In the entries that follow, the first line to write out is the one containing "subtotal: 54.00 -> 69.00", and the last is the one containing "total: 68.79 -> 57.24". Reproduce that stretch exactly, with nothing before or after it.

[AVAILABLE DATA — start]

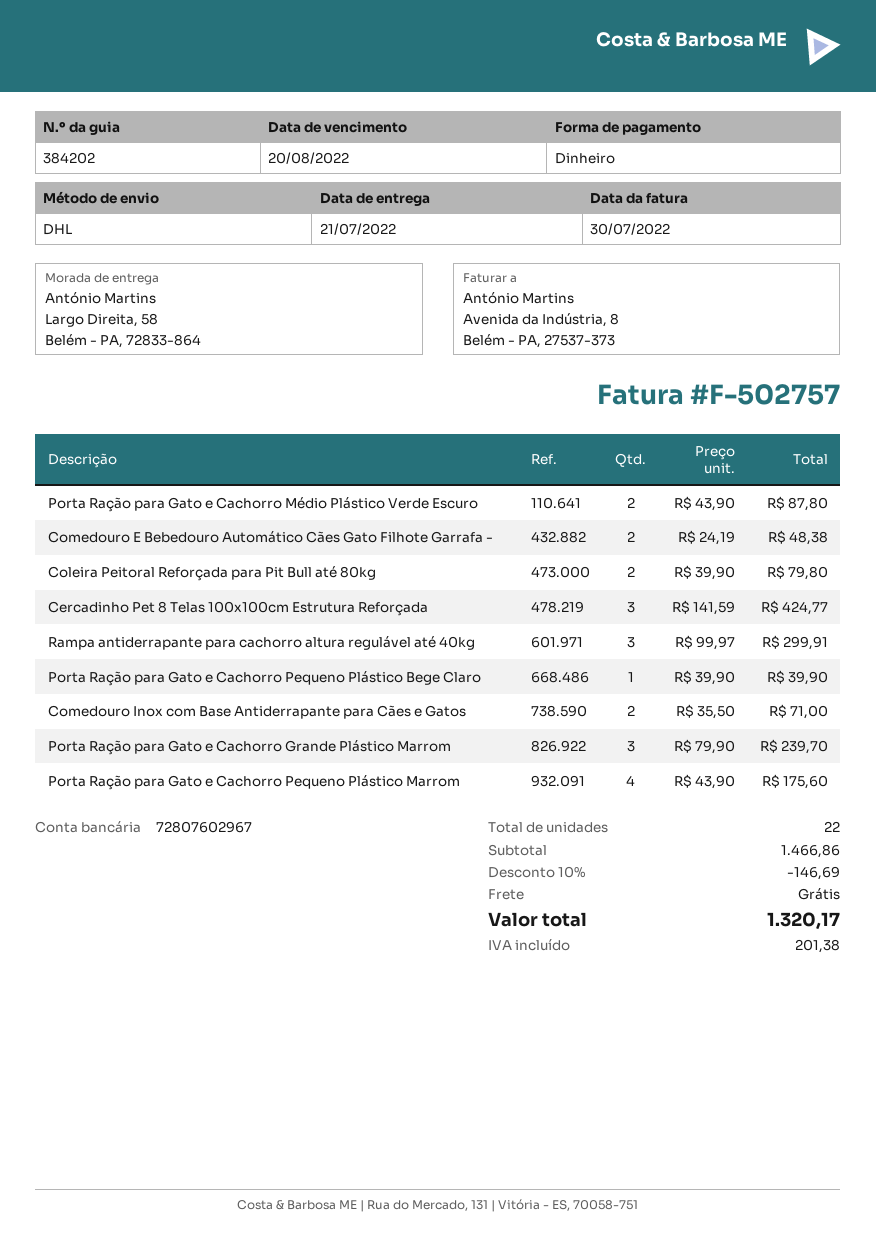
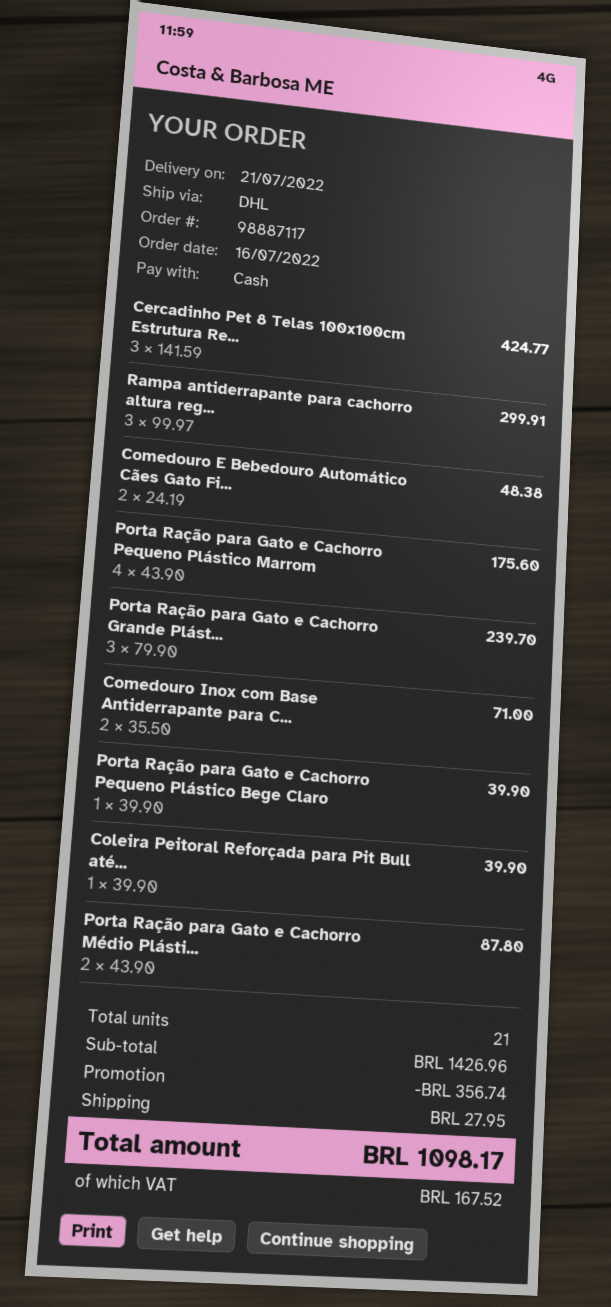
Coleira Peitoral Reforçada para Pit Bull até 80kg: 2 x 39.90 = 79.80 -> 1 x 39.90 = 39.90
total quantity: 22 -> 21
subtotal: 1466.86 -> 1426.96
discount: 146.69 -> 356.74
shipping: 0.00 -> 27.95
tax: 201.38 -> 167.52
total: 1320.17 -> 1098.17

[AVAILABLE DATA — finish]
[AVAILABLE DATA — start]

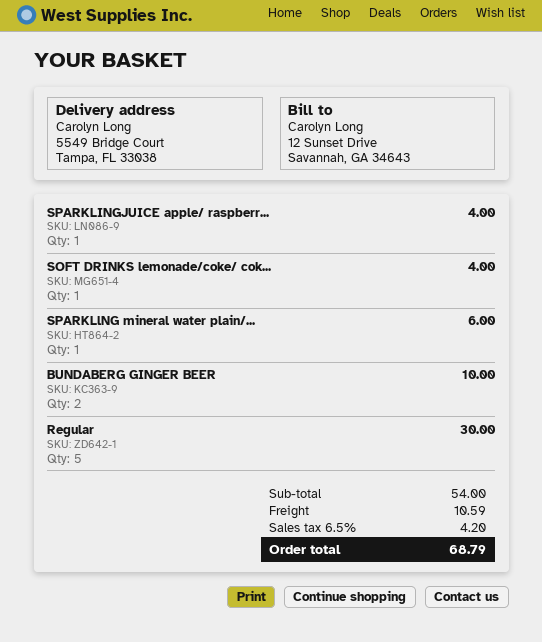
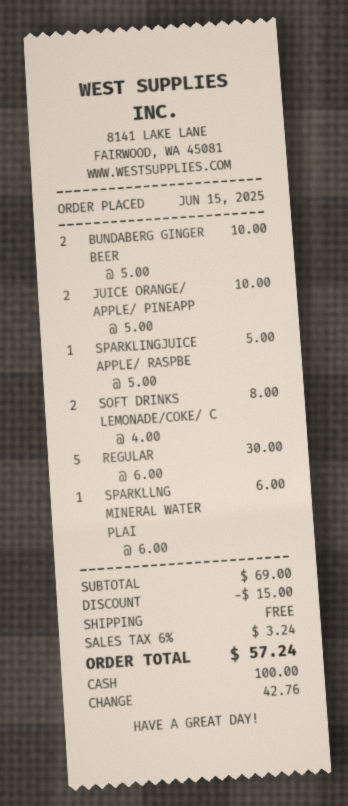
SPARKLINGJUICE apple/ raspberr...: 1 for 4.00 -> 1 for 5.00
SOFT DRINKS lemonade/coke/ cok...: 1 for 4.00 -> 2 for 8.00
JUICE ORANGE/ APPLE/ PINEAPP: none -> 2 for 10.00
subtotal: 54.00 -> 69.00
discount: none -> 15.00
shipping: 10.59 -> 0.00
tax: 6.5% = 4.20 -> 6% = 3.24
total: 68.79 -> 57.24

[AVAILABLE DATA — finish]
[AVAILABLE DATA — start]

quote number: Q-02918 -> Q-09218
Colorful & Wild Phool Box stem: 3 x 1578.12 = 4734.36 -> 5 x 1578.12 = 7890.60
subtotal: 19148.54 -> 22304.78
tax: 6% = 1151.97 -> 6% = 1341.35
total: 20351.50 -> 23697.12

[AVAILABLE DATA — finish]

PROBLEM SOLUTION:
subtotal: 54.00 -> 69.00
discount: none -> 15.00
shipping: 10.59 -> 0.00
tax: 6.5% = 4.20 -> 6% = 3.24
total: 68.79 -> 57.24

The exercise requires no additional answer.